5番から8番にかけて4連続バーディを奪うなど、前半で一気にスコアを伸ばし、主導権を握った。後半はドライバーの不調からラフに入れる場面が多く、「アイアンが全く止まらなかった」と苦戦を強いられたが、得意とする9番アイアンと52度のウェッジ(フルショットで100ヤード)を中心としたショートゲームとパッティングで粘り強く耐え抜いた。
大会全体を通じたスタッツを見ても、バーディ数も17個(全体1位)を記録するなど、ショットメーカーとしての圧倒的な安定感が光る3日間であった。
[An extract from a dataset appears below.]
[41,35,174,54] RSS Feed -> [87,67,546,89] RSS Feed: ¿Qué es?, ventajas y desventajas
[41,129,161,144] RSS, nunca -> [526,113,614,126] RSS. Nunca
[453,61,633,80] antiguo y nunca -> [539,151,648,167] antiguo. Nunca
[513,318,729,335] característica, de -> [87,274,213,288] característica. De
以前出場した世界ジュニアでは、トップで折り返した際に意識しすぎて崩れてしまった経験があったというが、「今回は自分のゴルフをやろうと思った」と、プレッシャーに打ち勝つ精神的な成長も見せた。
岩井姉妹への憧れから始まった永井コーチとの関係

教え子の晴れ舞台に永井コーチも駆けつけた。ジュニアコーチ歴は長いが、日本ジュニアで教え子が優勝するのは初とのこと。本人と同じくらい喜ぶ永井コーチが印象的だった
木下が永井コーチの指導を仰ぐようになったきっかけは、彼女が中学1年生の時だ。「岩井姉妹が好きで、中学1年生のときに出場した日本ジュニアの練習ラウンドの帰りに、岩井姉妹が育った埼玉の練習場に行ったら永井コーチがいて。その場でレッスンを受けました」という直接の訪問から関係が始まった。現在は2〜3カ月に1回のペースで対面レッスンを受け、日頃はLINEなどを活用してスウィングの相談を行っている。
指導を受け始めてから、スウィングの上下動が少なくなり、コンパクトになったことで、振りやすさが大きく向上したという。
永井コーチは木下との出会いについて、「日本ジュニアの試合前なのに『レッスンお願いします』と来て、崩したら嫌だなと思いながら教えましたね。それが良かったのかはわかりませんが、その年に中学1年生なのに3位に入った」と振り返る。
コーチとして技術面だけでなく、「どんなモチベーションで挑めいいか」といったメンタル面のサポートも重視しており、岩井明愛・千怜姉妹と同様に背中を押す声掛けを行っているという。
「自分で考える力」と今後の肉体的な課題
永井コーチは、定期的なレッスンで伸びる選手の特徴として「自分で考え、工夫する力」を挙げる。
自身のスクールでも「今のはなぜそうなったの?」と生徒に問いかけ、自主的な思考を促しているが、木下はその「自分で考えてプレーできる能力」を高く評価されている。
一方で、今後の課題としては「フィジカル面」を指摘する。
まだ中学3年生であり、体が完成していないため、今後年齢制限のないカテゴリーで戦い、飛距離やパワーを補うためには、さらなる体づくりとトレーニングが必要不可欠だとしている。
木下自身の当面の目標は、春の全国中学校大会での優勝とアマチュアランキングの上昇、そしてナショナルチーム入りだ。
そして、その先にある最大の夢は「宮里藍さんのような、世界ランク1位のプロゴルファーになること」。